Activity 3.3.2:
In 1880, Joseph Lawrence, a Missouri physician, was one of
many who attended the lectures given by Sir Joseph Lister, a
British surgeon, in the United States. Like Lister he was
appalled by the lack of hygiene among surgeons. They
routinely performed surgery in street clothes with bare
hands and even permitted spectators in the operating rooms.
For surgical dressings they used pads of pressed sawdust, a
waste product from mill floors. Surgical instruments were
washed in soapy water but not heat sanitized. In many
hospitals postoperative mortality was as high as 90%. After
hearing Lister’s lectures and realizing there had to be a
better way to improve the survival rate of patients, Dr.

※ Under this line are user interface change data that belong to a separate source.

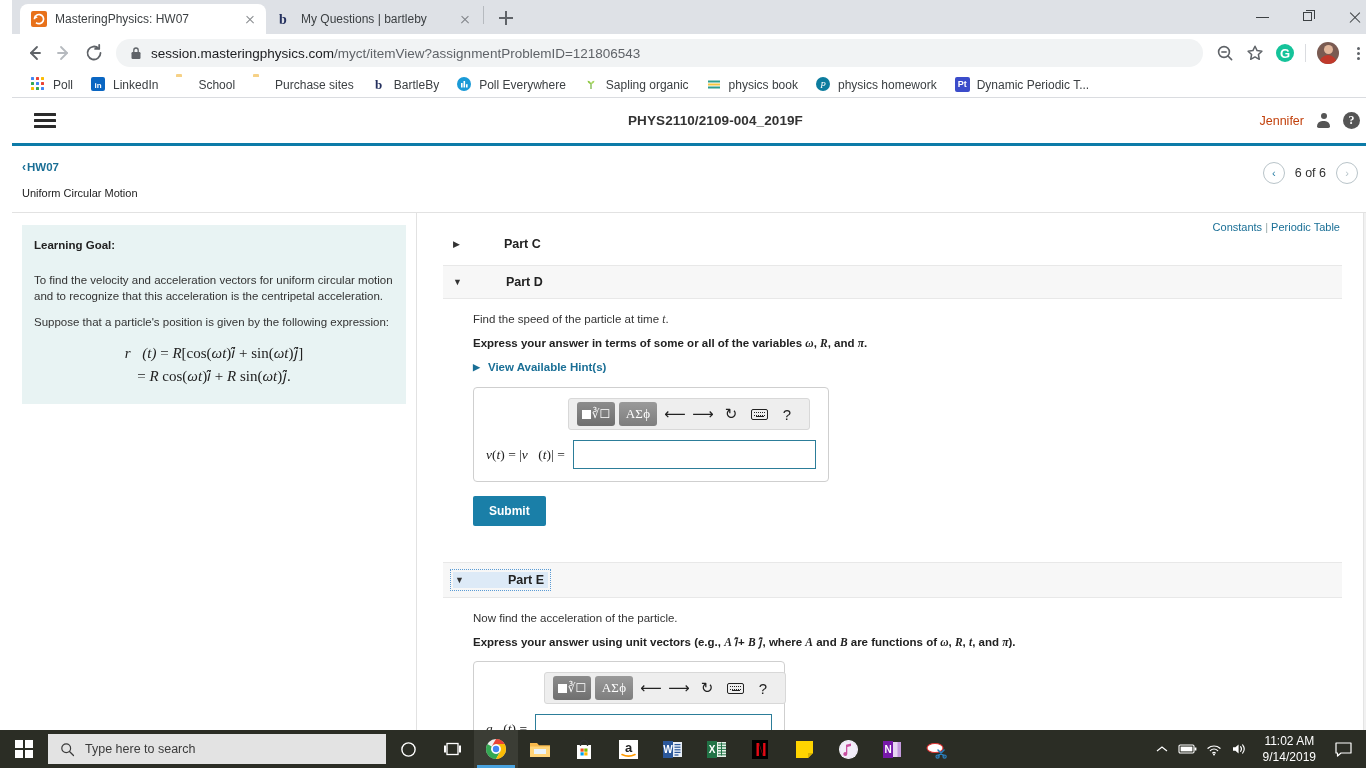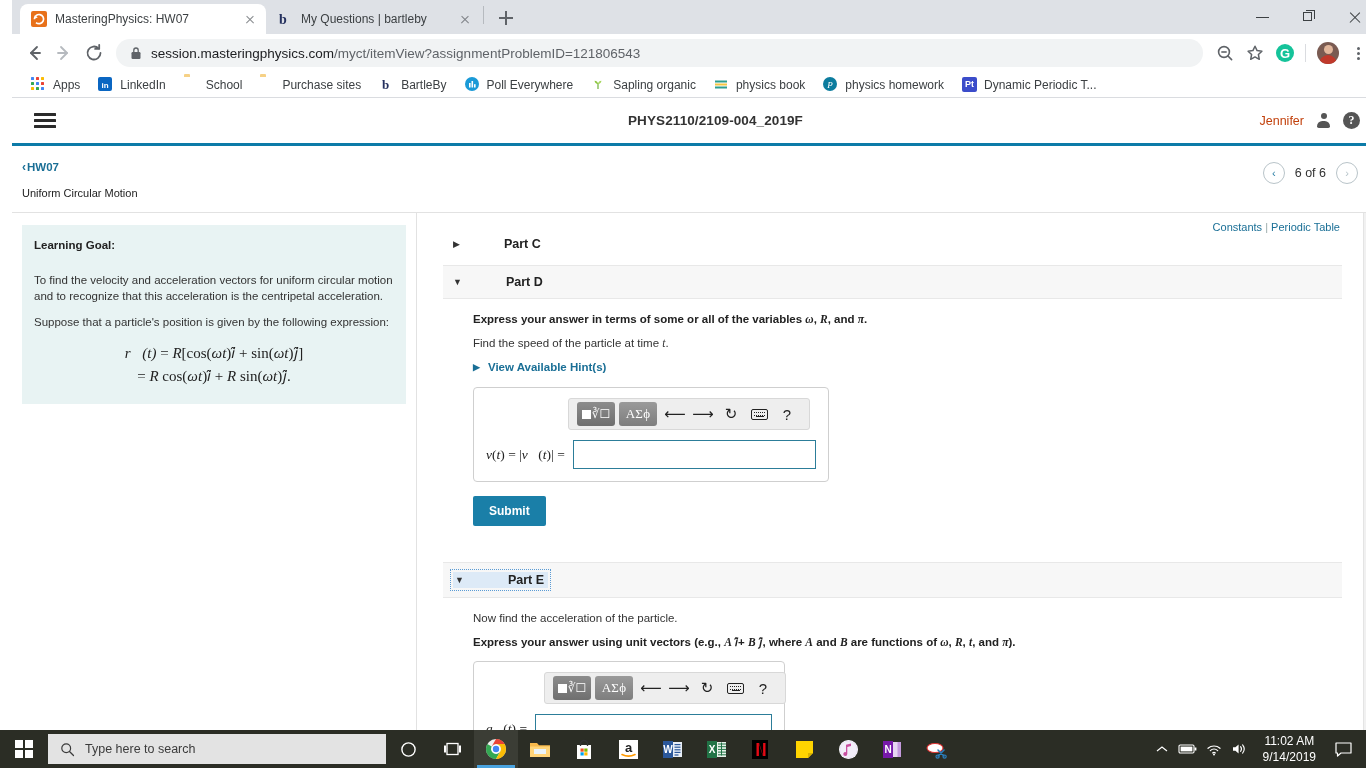--- a/index.html
+++ b/index.html
@@ -342,21 +342,21 @@
             <i style="background:#ea4335"></i>
             <i style="background:#fbbc05"></i>
           <i style="background:#34a853"></i>
             <i style="background:#4285f4"></i>
             <i style="background:#ea4335"></i>
           <i style="background:#fbbc05"></i>
             <i style="background:#34a853"></i>
             <i style="background:#4285f4"></i>
         </span>
       </span>
-      <span class="bm-label">Apps</span>
+      <span class="bm-label">Poll</span>
     </div>
     <div class="bm">
       <span class="bm-ico">
         <svg width="14" height="14" viewBox="0 0 14 14">
             <rect width="14" height="14" rx="2" fill="#0a66c2"></rect>
             <text x="7" y="10.5" text-anchor="middle" font-family="Liberation Sans, sans-serif" font-size="8" font-weight="bold" fill="#fff">in</text>
           </svg>
       </span>
       <span class="bm-label">LinkedIn</span>
     </div>
@@ -485,22 +485,22 @@
           <div class="part-head clipped">
             <span class="tri">▶</span>
             <span class="ptitle">Part C</span>
           </div>
 
           <div class="part-head" style="margin-top:14px;">
             <span class="tri">▼</span>
             <span class="ptitle">Part D</span>
           </div>
           <div class="part-body">
+            <div class="q-line">Find the speed of the particle at time <span class="mathi">t</span>.</div>
             <div class="q-line bold">Express your answer in terms of some or all of the variables <span class="mathi">ω</span>, <span class="mathi">R</span>, and <span class="mathi">π</span>.</div>
-            <div class="q-line">Find the speed of the particle at time <span class="mathi">t</span>.</div>
             <div class="hint">
               <span class="tri">▶</span>
               <span>View Available Hint(s)</span>
             </div>
 
             <div class="ansbox">
               <div class="mathbar">
                 <span class="mb-btn tmpl">
                   <span class="sq"></span>
                     <span class="rad">∛☐</span>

Lawrence developed an antibacterial liquid that would later
be known as Listerine.
Also at one of those early
lectures was a thirty year old pharmacist from Brooklyn,
Robert Johnson. Thinking that sawdust off mill floors was
not such a great idea, he persuaded his two brothers –
James, a civil engineer, and Edward, an attorney – to join
him in his attempt to develop and market a dry, prepackaged,
antiseptic surgical dressing. By the mid 1880s the brothers
had formed a company known as Johnson & Johnson and you no
doubt know the rest of the story. Except that the brothers
did not develop what we now call Band-Aids®. In
1920, a young employee in the purchasing department, Earle
Dickson, married a rather accident-prone young woman who cut
or burn herself quite frequently in the kitchen. James
Johnson heard about a homemade bandage Earle created that
would be small, easy to apply, would stay put, and remain
sterile. He sought him out and now you know the rest of the
story.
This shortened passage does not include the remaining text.